In this case, it's all feeds that may be reached by ROME. The ROME in question is a Java library that provides a single interface to web syndication feeds while abstracting the differences between RSS and Atom. ROME version 0.8 contains many bug fixes and support for Atom 1.0. With it you can read, create, merge, filter, and otherwise mash up your favorite syndicated streams.

ROME uses the JDom library for parsing the XML and building the objects that the developer uses. JDom, in turn, can use the XML parser it has built into it or use others that conform to the JAXP specification.
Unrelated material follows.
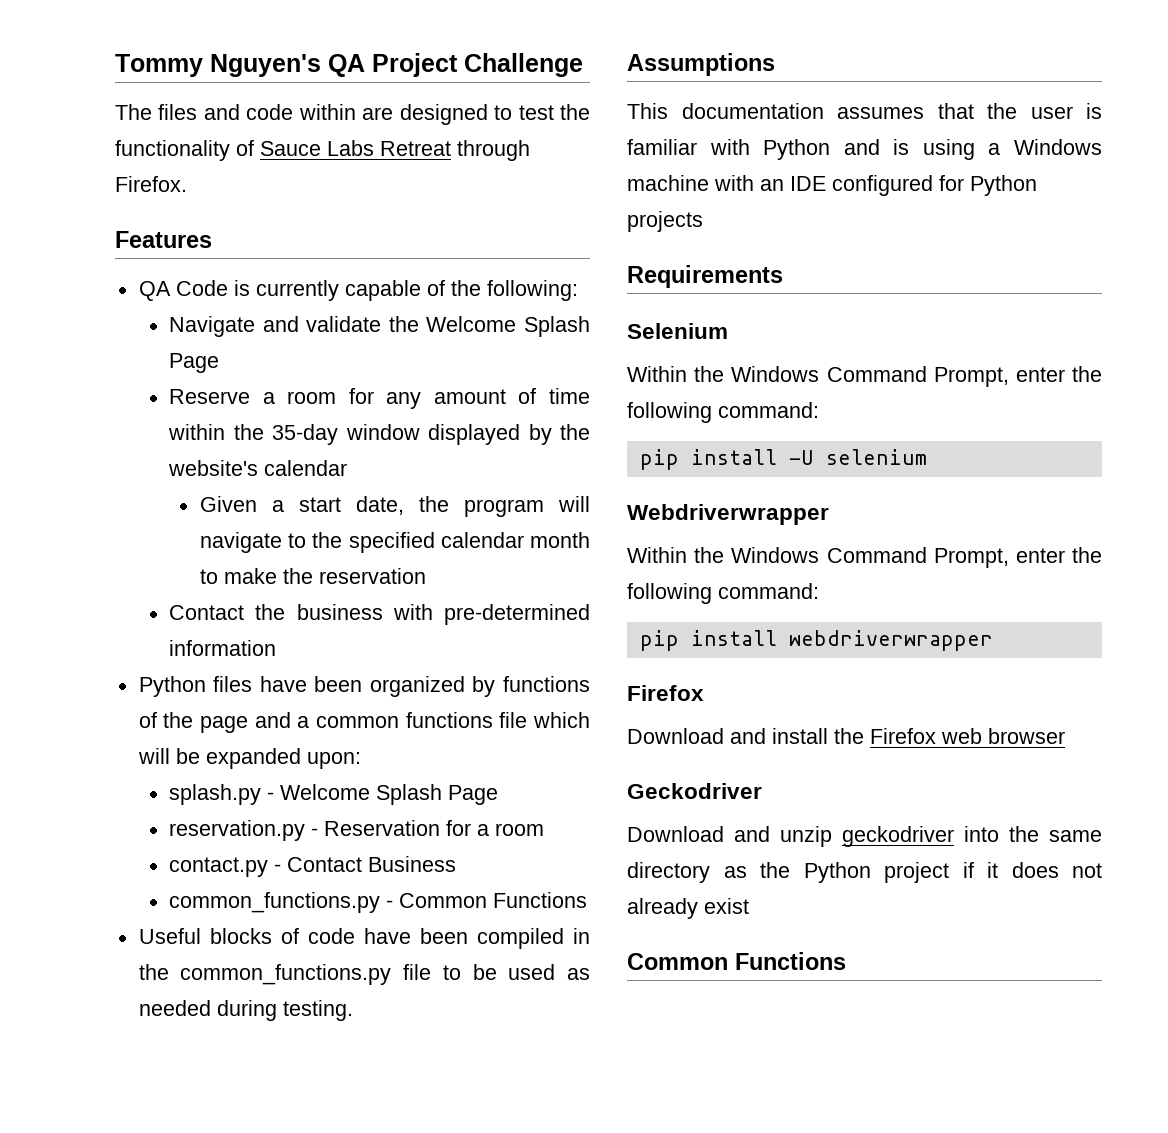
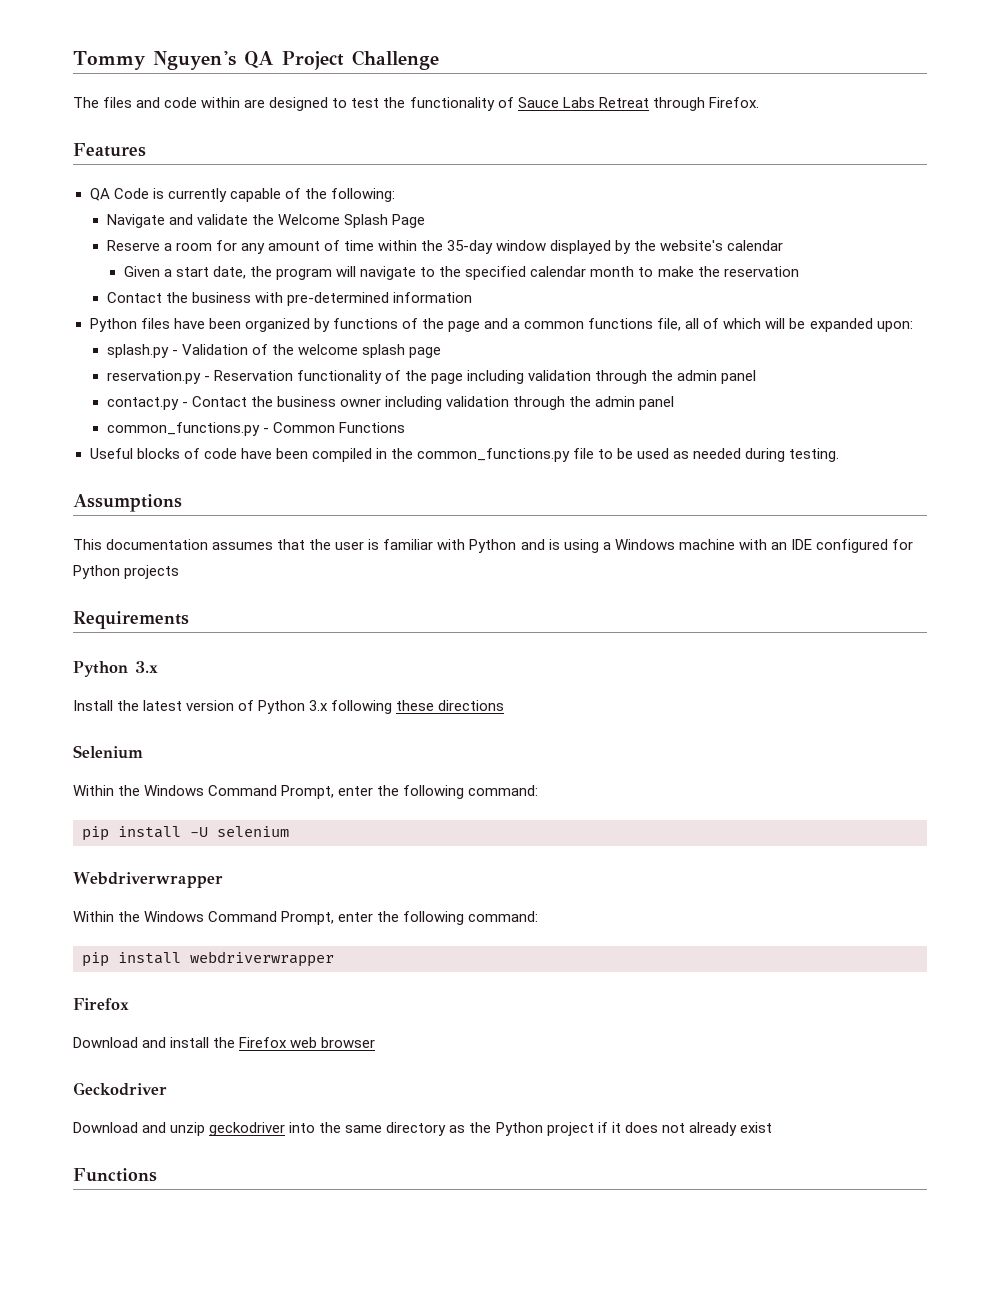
[499,712,528,728] file -> [657,318,720,331] file, all of
[280,784,499,805] [169,820,545,841] [169,856,457,877] Welcome Splash Page // reservation.py - Reservation for a room // contact.py - Contact Business -> [181,344,441,358] [106,370,757,384] [106,396,675,410] Validation of the welcome splash page // reservation.py - Reservation functionality of the page including validation through the admin panel // contact.py - Contact the business owner including validation through the admin panel
(783, 276) none -> [73,661,158,677] [73,700,505,714] // Python 3.x // Install the latest version of Python 3.x following these directions
[627,953,728,970] Common -> (772, 1127) none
For the sample code in this article, JDom was set up to use the Xerces parser from the Apache project (distributed with JDom).

The Main Streets of ROME

To begin with, let's look at a fairly simple case of using the classes and methods from ROME. The code in FeedReader.java (all code is downloadable from the link in Resources, below) shows a simple Java class that reads a feed from a URL on the command line. It parses the feed and presents some simple information about it: title, author, description, publication date, copyright, etc. It lists the URIs of any syndication modules (such as Dublin Core) that the feed uses, and then the titles of the entries (or articles, if you prefer). Lastly, it shows the URL of the image that the feed references, if one is given.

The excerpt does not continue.